Activity: State the number of lines with "mtab" in the listing, leaving out everything else.

= Beginning of Section =

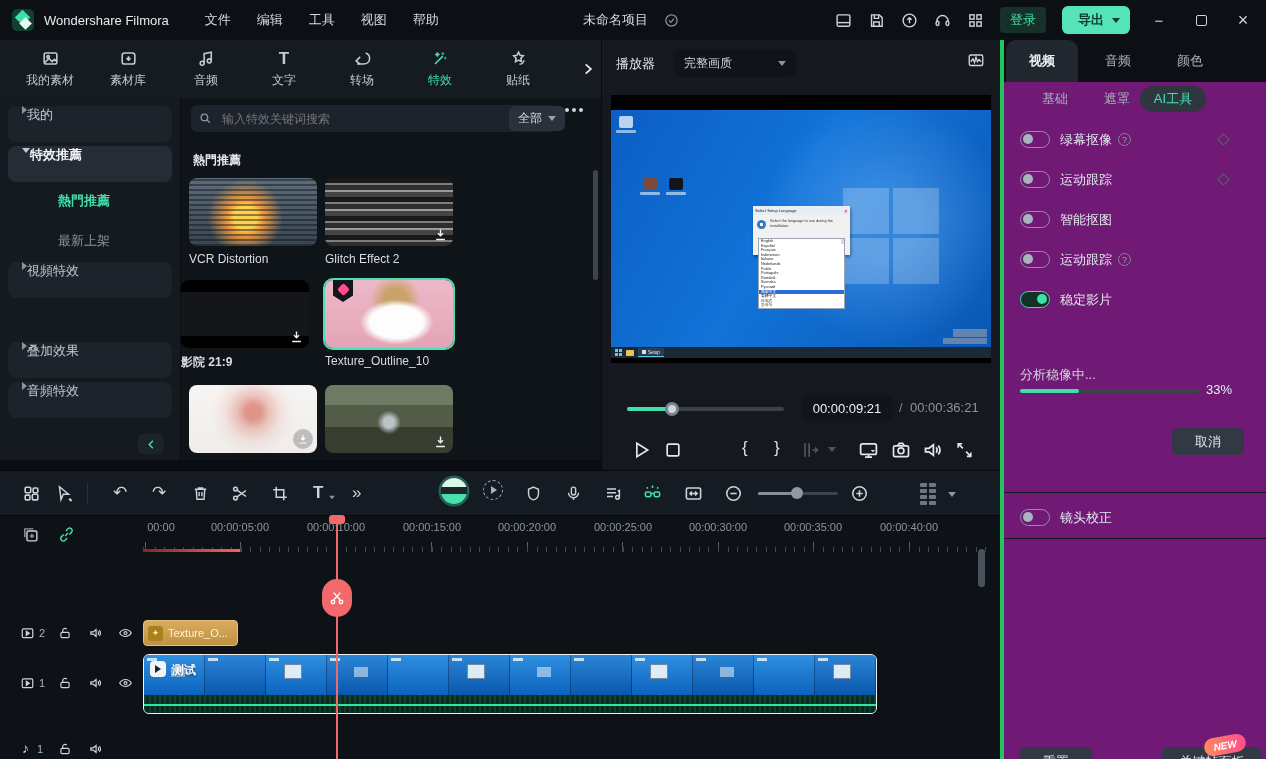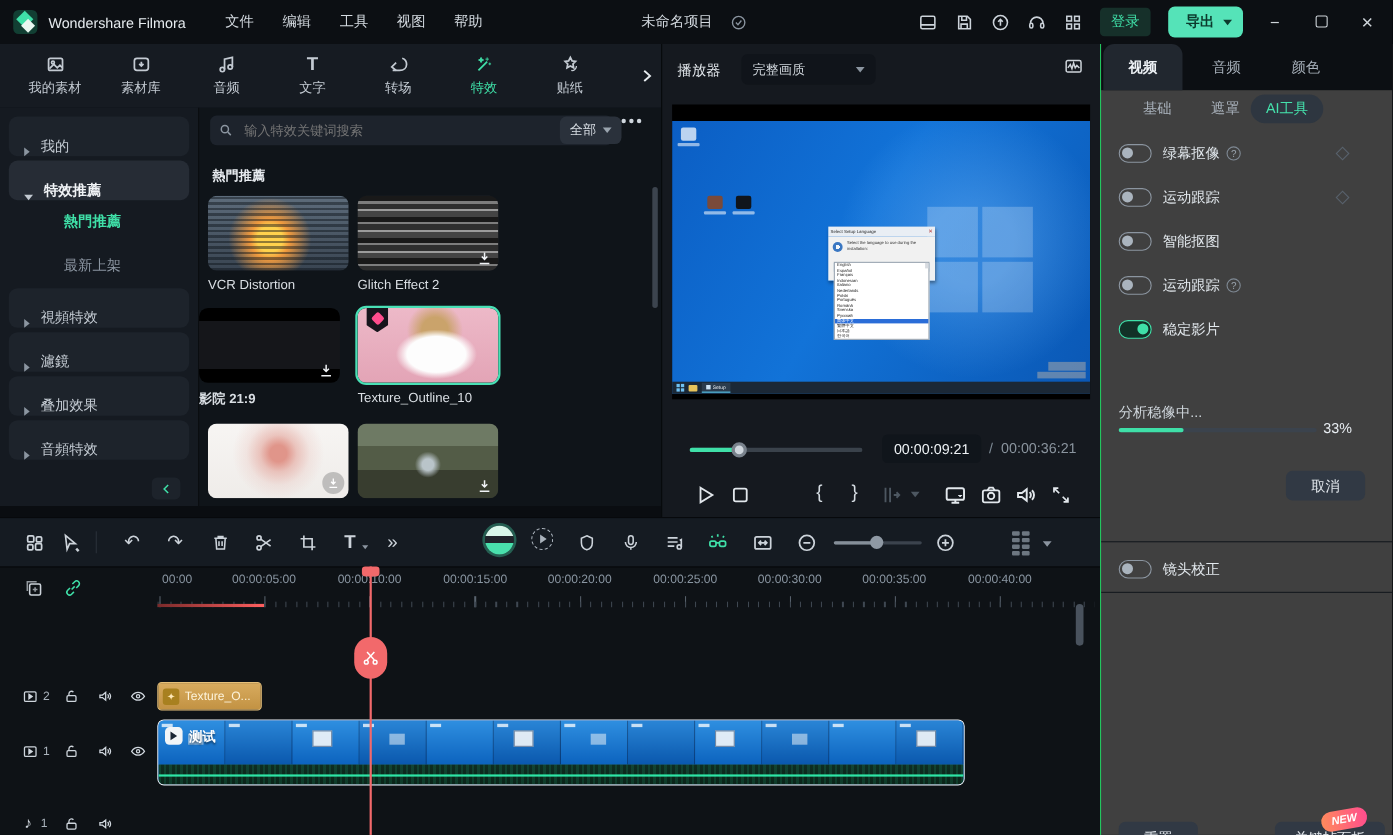--- a/index.html
+++ b/index.html
@@ -27,21 +27,21 @@
   .maxbox{width:11px;height:11px;border:1.5px solid #cfd5da;border-radius:2px;}
 
   
   .medianav{position:absolute;left:0;top:40px;width:601px;height:58px;background:#161b22;display:flex;align-items:center;gap:30px;padding-left:26px;}
   .mtab{display:flex;flex-direction:column;align-items:center;gap:4px;font-size:12px;color:#c3cad2;width:48px;}
   .mtab.active{color:#3fe0a8;}
   .nav-more{position:absolute;right:6px;top:22px;}
 
   
   .sidebar{position:absolute;left:0;top:98px;width:180px;height:362px;background:#151a21;}
-  .sgroup{position:absolute;left:8px;width:164px;height:36px;border-radius:8px;background:#1d232b;display:flex;align-items:flex-end;font-size:13px;color:#c3cad2;gap:10px;padding-left:14px;}
+  .sgroup{position:absolute;left:8px;width:164px;height:36px;border-radius:8px;background:#1d232b;display:flex;align-items:flex-start;font-size:13px;color:#c3cad2;padding-left:14px;}
   .sgroup.open{background:#262c35;color:#f0f3f6;font-weight:bold;}
   .tri-r{width:0;height:0;border-top:4px solid transparent;border-bottom:4px solid transparent;border-left:5px solid #8b95a0;}
   .tri-d{width:0;height:0;border-left:4px solid transparent;border-right:4px solid transparent;border-top:5px solid #c3cad2;margin-top:2px;}
   .schild{position:absolute;left:58px;font-size:13px;color:#8b95a1;}
   .schild.sel{color:#3fe0a8;font-weight:bold;}
   .collapse-btn{position:absolute;left:138px;top:336px;width:26px;height:20px;border-radius:5px;background:#1d232b;display:flex;align-items:center;justify-content:center;}
 
   
   .effects{position:absolute;left:180px;top:98px;width:421px;height:362px;background:#0f1419;border-left:1px solid #0a0d10;}
   .searchbar{position:absolute;left:10px;top:7px;width:366px;height:27px;background:#1d232c;border-radius:6px;display:flex;align-items:center;padding:0 8px;gap:8px;}
@@ -113,21 +113,21 @@
   .seek .fill{position:absolute;left:0;top:0;height:4px;width:45px;border-radius:2px;background:#3fe0a8;}
   .seek .knob{position:absolute;left:38px;top:-5px;width:14px;height:14px;border-radius:50%;background:#cfd6dd;border:3px solid #79828c;}
   .tcbox{position:absolute;left:200px;top:355px;width:90px;height:26px;background:#10151b;border-radius:5px;display:flex;align-items:center;justify-content:center;font-size:13px;color:#eef2f5;}
   .tcsep{position:absolute;left:297px;top:360px;font-size:13px;color:#7e8b96;}
   .tctotal{position:absolute;left:308px;top:360px;font-size:13px;color:#8a949e;}
   .pcontrols{position:absolute;left:0;top:392px;width:399px;height:38px;}
   .pc{position:absolute;top:7px;}
   .brace{font-size:17px;color:#d6dde3;}
 
   
-  .rightpanel{position:absolute;left:1000px;top:40px;width:266px;height:719px;background:#404040;border-left:1px solid #22c55e;overflow:hidden;}
+  .rightpanel{position:absolute;left:1000px;top:40px;width:266px;height:719px;background:#701a75;border-left:4px solid #22c55e;overflow:hidden;}
   .rp-tabs{position:absolute;left:0;top:0;width:266px;height:42px;background:#0c0f13;}
   .rp-tab{position:absolute;top:0;height:42px;display:flex;align-items:center;justify-content:center;font-size:13px;color:#a9b2bc;width:72px;}
   .rp-tab.active{background:#21272f;border-radius:10px 10px 0 0;color:#eef2f6;font-weight:bold;}
   .rp-subtabs{position:absolute;left:0;top:42px;width:266px;height:36px;}
   .rp-subtab{position:absolute;top:8px;font-size:13px;color:#aab3bd;}
   .rp-pill{position:absolute;left:136px;top:4px;width:66px;height:26px;background:#2e3640;border-radius:14px;display:flex;align-items:center;justify-content:center;font-size:13px;color:#45e2ac;}
   .trow{position:absolute;left:0;width:266px;height:40px;}
   .switch{position:absolute;left:16px;top:11px;width:30px;height:17px;border-radius:9px;border:1.5px solid #8b95a0;}
   .switch i{position:absolute;left:2px;top:2px;width:10px;height:10px;border-radius:50%;background:#aab4be;}
   .switch.on{border-color:#3fe0a8;background:#123127;}
@@ -312,24 +312,20 @@
     <div class="sgroup open" style="top:48px;">
         <i class="tri-d"></i>
         <span>特效推薦</span>
       </div>
     <div class="schild sel" style="top:94px;">熱門推薦</div>
     <div class="schild" style="top:134px;">最新上架</div>
     <div class="sgroup" style="top:164px;">
         <i class="tri-r"></i>
         <span>視頻特效</span>
       </div>
-    <div class="sgroup" style="top:204px;">
-        <i class="tri-r"></i>
-        <span>濾鏡</span>
-      </div>
     <div class="sgroup" style="top:244px;">
         <i class="tri-r"></i>
         <span>叠加效果</span>
       </div>
     <div class="sgroup" style="top:284px;">
         <i class="tri-r"></i>
         <span>音頻特效</span>
       </div>
     <div class="collapse-btn">
       <svg width="11" height="11" viewBox="0 0 24 24" fill="none" stroke="#3fe0a8" stroke-width="3">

= End of Section =

Answer for this exercise: 2